Clear error states and resume processes by resolving custom incidents through the Operaton MCP server.

Instructions

Resolve an incident by ID, clearing the error state and allowing the process to continue or be retried. Only applicable to custom incident types.

Input Schema

TableJSON Schema
NameRequiredDescriptionDefault

No arguments

Behavior4/5

Does the description disclose side effects, auth requirements, rate limits, or destructive behavior?

With no annotations provided, the description carries the full burden and effectively explains the side effects: 'clearing the error state and allowing the process to continue or be retried'. Missing auth requirements, reversibility details, or rate limit warnings that would make it comprehensive.

Agents need to know what a tool does to the world before calling it. Descriptions should go beyond structured annotations to explain consequences.

Conciseness5/5

Is the description appropriately sized, front-loaded, and free of redundancy?

Two sentences totaling 19 words. First sentence captures the action, mechanism, and outcome; second provides the type constraint. No wasted words, well front-loaded with 'Resolve an incident' immediately identifying the operation.

Shorter descriptions cost fewer tokens and are easier for agents to parse. Every sentence should earn its place.

Completeness3/5

Given the tool's complexity, does the description cover enough for an agent to succeed on first attempt?

For a mutation tool with no annotations or output schema, the description covers the core operation and side effects but has gaps regarding return values, error conditions (e.g., if incident not found or not resolvable), or what distinguishes custom vs. non-custom incident types.

Complex tools with many parameters or behaviors need more documentation. Simple tools need less. This dimension scales expectations accordingly.

Parameters4/5

Does the description clarify parameter syntax, constraints, interactions, or defaults beyond what the schema provides?

Input schema has 0 parameters (baseline 4). The description adds semantic value by noting the operation is performed 'by ID', alerting the agent that an identifier conceptually applies even though not reflected in the schema properties. Compensates for empty schema with implicit parameter documentation.

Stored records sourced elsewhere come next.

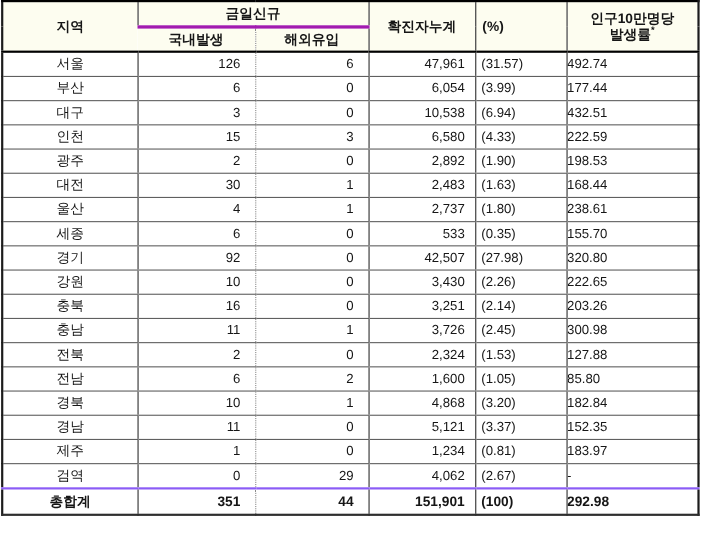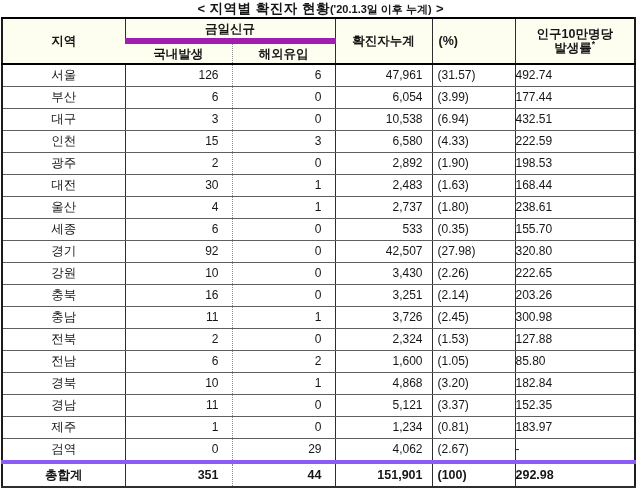"< 지역별 확진자 현황('20.1.3일 이후" div.title { html: <div> <span>&lt;</span> <span>지역별 확진자 현황</span><span>('20.1.3일 이후 누계)</span> <span>&gt;</span> </div> -> none }
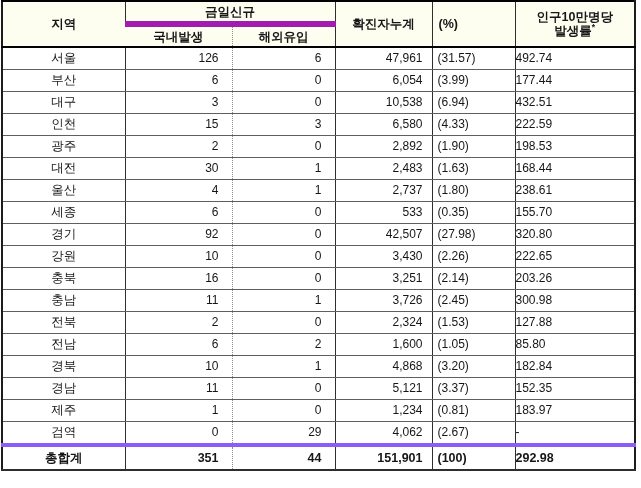"금일신규" thead th.th-today { border-bottom: 6px solid #a21caf -> 3px solid #a21caf }
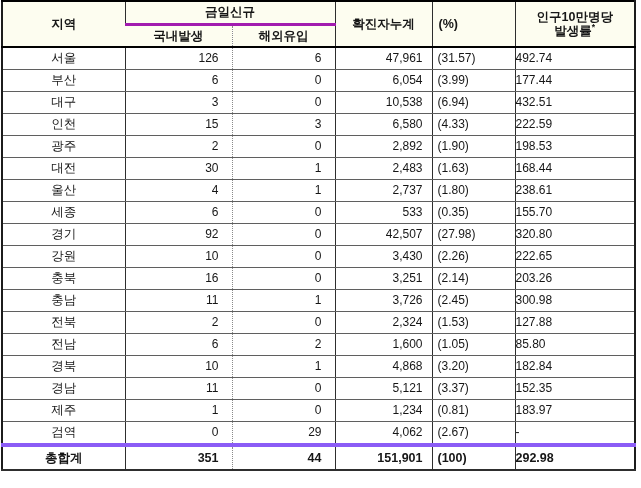"총합계" tfoot td { border-top: 4px solid #8b5cf6 -> 2px solid #8b5cf6 }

Input schemas describe structure but not intent. Descriptions should explain non-obvious parameter relationships and valid value ranges.

Purpose5/5

Does the description clearly state what the tool does and how it differs from similar tools?

Description clearly states the tool resolves an incident by ID, clearing error states and allowing process continuation. It specifies the resource (incident) and mechanism (clearing error state), and distinguishes from siblings by noting it's 'Only applicable to custom incident types', differentiating it from generic incident operations.

Agents choose between tools based on descriptions. A clear purpose with a specific verb and resource helps agents select the right tool.

Usage Guidelines4/5

Does the description explain when to use this tool, when not to, or what alternatives exist?

Provides explicit constraint 'Only applicable to custom incident types' indicating when NOT to use it. However, it doesn't mention alternatives like task_resolve or provide guidance on when to prefer this over simply retrying jobs or using other incident tools.

Agents often have multiple tools that could apply. Explicit usage guidance like "use X instead of Y when Z" prevents misuse.